Required action:
Starting at the top of the entries below, set down every line exactly, please, until you reach the line with "-117,7 +117,7 @@", which is included too.

Data extract:
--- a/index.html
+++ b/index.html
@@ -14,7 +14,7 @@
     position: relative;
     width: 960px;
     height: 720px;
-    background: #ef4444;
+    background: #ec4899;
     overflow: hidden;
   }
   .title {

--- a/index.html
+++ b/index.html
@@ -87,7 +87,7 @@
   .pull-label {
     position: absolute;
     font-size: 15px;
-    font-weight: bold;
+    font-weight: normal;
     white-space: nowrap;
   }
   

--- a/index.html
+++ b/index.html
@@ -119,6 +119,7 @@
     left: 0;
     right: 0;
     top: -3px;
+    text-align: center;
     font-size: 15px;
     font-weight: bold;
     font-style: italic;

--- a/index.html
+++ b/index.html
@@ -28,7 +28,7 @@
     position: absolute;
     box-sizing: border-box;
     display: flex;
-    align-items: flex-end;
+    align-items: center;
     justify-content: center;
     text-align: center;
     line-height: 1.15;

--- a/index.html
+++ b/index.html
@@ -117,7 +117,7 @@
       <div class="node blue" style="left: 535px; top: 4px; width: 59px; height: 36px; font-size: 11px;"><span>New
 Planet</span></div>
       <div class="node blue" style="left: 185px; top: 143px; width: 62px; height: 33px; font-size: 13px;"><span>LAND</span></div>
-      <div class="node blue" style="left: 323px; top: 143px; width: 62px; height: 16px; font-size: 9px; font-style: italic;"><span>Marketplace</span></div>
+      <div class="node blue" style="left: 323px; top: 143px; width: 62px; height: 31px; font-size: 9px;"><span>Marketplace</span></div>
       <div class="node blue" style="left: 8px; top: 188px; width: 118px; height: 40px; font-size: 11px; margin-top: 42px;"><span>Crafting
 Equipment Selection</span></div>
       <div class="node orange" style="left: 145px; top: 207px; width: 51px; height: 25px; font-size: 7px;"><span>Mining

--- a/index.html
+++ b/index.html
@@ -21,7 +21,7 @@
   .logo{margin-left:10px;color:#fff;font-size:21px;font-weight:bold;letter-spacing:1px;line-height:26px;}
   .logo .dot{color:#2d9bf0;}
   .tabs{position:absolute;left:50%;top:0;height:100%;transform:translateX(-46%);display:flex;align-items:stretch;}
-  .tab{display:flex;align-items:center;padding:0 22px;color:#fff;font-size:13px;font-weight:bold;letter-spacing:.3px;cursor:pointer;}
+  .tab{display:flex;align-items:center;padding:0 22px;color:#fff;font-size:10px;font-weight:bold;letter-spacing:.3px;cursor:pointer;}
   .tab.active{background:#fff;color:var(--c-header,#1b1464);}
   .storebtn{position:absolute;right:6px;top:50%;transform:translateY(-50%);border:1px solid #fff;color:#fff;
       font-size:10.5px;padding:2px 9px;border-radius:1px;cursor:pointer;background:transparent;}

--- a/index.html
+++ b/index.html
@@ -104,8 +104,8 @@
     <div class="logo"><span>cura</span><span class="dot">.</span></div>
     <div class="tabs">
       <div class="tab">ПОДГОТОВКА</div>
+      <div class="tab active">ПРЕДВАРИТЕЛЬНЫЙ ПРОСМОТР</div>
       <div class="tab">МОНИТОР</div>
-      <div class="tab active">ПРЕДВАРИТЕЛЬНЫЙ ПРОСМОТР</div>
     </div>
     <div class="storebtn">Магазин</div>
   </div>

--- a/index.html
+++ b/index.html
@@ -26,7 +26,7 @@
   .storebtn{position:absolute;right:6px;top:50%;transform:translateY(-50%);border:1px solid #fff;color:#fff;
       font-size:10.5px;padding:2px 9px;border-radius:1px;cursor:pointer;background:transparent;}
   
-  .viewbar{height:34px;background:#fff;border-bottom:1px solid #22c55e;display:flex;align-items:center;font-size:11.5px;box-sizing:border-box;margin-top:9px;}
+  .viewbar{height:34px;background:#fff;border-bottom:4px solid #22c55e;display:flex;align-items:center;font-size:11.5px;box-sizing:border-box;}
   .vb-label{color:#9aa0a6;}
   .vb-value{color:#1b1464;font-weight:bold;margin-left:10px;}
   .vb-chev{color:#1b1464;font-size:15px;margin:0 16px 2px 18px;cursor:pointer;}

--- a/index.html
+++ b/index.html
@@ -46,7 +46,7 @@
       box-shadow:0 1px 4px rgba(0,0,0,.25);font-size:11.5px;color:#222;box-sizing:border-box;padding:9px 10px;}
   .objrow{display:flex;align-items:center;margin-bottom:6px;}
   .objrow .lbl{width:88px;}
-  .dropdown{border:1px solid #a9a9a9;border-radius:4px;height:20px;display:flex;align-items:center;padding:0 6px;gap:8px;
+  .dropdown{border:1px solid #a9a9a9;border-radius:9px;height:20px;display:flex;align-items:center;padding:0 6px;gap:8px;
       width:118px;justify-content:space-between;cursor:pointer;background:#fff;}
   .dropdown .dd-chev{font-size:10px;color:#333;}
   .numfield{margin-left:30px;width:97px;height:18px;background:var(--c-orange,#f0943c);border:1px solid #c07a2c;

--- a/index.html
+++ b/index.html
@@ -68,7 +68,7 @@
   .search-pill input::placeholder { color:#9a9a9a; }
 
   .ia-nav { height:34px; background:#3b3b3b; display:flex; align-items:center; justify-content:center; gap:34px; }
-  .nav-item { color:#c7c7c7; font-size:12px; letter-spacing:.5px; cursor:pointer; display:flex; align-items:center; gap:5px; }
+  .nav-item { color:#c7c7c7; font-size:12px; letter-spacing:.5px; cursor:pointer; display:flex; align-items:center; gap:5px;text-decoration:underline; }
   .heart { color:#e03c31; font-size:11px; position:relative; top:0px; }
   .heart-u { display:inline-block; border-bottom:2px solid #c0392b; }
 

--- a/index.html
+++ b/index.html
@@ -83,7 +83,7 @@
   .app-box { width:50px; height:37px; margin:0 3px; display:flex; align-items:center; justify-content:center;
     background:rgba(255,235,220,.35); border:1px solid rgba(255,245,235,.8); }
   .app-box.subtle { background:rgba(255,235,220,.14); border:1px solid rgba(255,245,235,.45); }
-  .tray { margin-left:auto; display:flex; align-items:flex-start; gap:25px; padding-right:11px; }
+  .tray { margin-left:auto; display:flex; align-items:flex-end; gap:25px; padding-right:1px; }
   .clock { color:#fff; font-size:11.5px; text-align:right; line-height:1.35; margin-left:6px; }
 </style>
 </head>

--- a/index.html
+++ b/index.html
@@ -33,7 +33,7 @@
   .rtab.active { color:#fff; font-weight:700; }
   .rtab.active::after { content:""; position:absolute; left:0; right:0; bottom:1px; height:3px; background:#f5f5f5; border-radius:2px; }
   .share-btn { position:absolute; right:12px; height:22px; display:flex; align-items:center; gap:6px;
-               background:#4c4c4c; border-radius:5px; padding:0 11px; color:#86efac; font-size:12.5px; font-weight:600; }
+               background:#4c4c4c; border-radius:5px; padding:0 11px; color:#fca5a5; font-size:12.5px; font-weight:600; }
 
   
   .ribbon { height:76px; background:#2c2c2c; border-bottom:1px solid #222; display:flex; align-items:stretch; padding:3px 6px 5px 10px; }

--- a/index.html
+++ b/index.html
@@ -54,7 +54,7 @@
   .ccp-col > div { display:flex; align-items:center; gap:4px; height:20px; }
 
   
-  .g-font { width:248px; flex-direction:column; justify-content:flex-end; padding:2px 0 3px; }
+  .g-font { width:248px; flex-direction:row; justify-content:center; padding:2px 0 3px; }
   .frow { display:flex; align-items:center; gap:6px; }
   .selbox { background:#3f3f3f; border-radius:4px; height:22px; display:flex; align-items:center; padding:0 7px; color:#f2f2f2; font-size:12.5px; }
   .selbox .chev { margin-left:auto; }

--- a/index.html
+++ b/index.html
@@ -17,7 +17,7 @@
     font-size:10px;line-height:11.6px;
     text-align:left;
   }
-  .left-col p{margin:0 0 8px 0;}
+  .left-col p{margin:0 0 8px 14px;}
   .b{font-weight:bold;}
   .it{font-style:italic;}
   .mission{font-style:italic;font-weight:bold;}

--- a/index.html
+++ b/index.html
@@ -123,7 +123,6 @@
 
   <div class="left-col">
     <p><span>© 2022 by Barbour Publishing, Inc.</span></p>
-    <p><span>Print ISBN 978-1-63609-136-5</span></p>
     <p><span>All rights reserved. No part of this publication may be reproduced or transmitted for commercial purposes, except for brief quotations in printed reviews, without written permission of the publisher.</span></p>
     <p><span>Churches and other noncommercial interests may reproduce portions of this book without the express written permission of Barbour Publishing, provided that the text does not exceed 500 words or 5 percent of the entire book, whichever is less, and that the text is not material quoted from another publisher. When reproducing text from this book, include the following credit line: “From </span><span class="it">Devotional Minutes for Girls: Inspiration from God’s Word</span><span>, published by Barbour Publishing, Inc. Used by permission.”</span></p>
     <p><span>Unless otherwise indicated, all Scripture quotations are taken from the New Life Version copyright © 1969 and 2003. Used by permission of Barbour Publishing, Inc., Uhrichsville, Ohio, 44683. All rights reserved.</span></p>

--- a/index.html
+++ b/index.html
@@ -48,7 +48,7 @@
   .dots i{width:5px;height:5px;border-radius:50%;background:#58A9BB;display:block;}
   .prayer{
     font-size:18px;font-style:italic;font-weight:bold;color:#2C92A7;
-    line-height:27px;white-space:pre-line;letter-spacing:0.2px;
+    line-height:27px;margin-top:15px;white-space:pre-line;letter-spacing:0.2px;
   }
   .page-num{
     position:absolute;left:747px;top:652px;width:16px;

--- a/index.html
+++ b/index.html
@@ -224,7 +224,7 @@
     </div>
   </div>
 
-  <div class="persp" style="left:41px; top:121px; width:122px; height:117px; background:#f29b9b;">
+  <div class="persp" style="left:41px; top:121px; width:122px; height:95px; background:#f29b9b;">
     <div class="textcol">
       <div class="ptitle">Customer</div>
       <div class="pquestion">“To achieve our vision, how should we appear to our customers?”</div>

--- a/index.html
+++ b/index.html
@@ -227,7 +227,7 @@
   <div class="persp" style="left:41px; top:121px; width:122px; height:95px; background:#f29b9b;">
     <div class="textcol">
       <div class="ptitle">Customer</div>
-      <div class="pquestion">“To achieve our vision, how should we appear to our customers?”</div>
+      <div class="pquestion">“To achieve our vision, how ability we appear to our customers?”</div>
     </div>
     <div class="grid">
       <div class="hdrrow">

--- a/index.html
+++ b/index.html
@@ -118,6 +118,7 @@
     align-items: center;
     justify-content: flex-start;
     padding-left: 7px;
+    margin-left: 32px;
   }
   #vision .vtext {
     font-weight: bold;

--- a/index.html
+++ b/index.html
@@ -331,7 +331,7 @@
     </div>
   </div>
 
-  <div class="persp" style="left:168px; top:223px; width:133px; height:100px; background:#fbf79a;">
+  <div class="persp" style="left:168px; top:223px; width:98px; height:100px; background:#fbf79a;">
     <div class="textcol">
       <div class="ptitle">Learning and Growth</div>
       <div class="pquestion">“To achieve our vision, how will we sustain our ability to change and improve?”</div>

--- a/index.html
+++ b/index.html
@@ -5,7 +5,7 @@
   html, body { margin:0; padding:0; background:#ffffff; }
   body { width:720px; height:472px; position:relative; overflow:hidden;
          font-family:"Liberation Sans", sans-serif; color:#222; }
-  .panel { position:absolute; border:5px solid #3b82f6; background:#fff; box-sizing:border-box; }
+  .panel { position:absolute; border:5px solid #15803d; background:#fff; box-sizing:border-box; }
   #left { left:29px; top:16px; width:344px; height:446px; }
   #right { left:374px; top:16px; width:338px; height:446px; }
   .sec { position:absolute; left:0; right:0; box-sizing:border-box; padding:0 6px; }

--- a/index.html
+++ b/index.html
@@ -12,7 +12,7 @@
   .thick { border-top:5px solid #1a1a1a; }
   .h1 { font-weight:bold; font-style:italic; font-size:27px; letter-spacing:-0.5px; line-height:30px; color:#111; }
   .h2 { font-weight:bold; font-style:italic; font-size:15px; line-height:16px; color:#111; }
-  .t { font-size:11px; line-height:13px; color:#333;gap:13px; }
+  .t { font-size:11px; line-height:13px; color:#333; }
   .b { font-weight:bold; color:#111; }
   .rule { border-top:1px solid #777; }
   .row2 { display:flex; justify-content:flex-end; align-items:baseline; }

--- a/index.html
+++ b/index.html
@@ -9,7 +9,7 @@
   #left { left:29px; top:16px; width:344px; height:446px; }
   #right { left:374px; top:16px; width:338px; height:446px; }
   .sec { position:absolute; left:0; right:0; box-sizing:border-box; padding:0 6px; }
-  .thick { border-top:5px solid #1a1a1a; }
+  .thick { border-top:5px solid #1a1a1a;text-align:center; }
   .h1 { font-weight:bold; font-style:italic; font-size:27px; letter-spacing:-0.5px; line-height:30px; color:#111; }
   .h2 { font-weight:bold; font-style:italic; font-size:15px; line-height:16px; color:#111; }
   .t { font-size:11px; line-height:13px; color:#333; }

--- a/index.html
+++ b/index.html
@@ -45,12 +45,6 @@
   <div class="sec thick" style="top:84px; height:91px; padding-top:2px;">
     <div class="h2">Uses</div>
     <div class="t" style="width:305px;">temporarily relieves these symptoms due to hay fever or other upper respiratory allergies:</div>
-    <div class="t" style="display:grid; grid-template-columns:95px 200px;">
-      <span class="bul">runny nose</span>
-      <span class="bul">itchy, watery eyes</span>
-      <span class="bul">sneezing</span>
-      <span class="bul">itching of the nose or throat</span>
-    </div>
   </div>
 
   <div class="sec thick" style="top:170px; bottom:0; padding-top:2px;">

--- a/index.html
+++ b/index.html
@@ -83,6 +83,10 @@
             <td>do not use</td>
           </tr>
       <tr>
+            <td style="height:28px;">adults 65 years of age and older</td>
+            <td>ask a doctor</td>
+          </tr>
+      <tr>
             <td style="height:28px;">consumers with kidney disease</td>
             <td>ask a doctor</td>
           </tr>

Response for this exercise:
--- a/index.html
+++ b/index.html
@@ -14,7 +14,7 @@
     position: relative;
     width: 960px;
     height: 720px;
-    background: #ef4444;
+    background: #ec4899;
     overflow: hidden;
   }
   .title {

--- a/index.html
+++ b/index.html
@@ -87,7 +87,7 @@
   .pull-label {
     position: absolute;
     font-size: 15px;
-    font-weight: bold;
+    font-weight: normal;
     white-space: nowrap;
   }
   

--- a/index.html
+++ b/index.html
@@ -119,6 +119,7 @@
     left: 0;
     right: 0;
     top: -3px;
+    text-align: center;
     font-size: 15px;
     font-weight: bold;
     font-style: italic;

--- a/index.html
+++ b/index.html
@@ -28,7 +28,7 @@
     position: absolute;
     box-sizing: border-box;
     display: flex;
-    align-items: flex-end;
+    align-items: center;
     justify-content: center;
     text-align: center;
     line-height: 1.15;

--- a/index.html
+++ b/index.html
@@ -117,7 +117,7 @@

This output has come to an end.